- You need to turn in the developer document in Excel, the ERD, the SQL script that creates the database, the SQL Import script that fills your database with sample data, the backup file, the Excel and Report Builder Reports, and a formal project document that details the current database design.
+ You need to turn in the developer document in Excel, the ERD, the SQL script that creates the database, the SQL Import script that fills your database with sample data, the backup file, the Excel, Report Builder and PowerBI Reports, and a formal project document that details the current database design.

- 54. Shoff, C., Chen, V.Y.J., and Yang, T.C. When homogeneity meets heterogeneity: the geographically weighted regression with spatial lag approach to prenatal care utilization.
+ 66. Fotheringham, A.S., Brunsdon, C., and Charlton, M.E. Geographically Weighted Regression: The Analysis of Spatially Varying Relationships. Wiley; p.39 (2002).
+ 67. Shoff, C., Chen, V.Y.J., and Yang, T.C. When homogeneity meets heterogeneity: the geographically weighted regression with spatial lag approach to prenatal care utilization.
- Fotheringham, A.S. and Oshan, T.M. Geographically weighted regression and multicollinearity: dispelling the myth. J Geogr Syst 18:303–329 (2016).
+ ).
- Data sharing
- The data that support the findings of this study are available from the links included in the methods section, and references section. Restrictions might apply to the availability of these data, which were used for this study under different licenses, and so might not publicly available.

- - - - - - -

Report each line above containing the string "prenatal".

*Output*:
- 54. Shoff, C., Chen, V.Y.J., and Yang, T.C. When homogeneity meets heterogeneity: the geographically weighted regression with spatial lag approach to prenatal care utilization.
+ 67. Shoff, C., Chen, V.Y.J., and Yang, T.C. When homogeneity meets heterogeneity: the geographically weighted regression with spatial lag approach to prenatal care utilization.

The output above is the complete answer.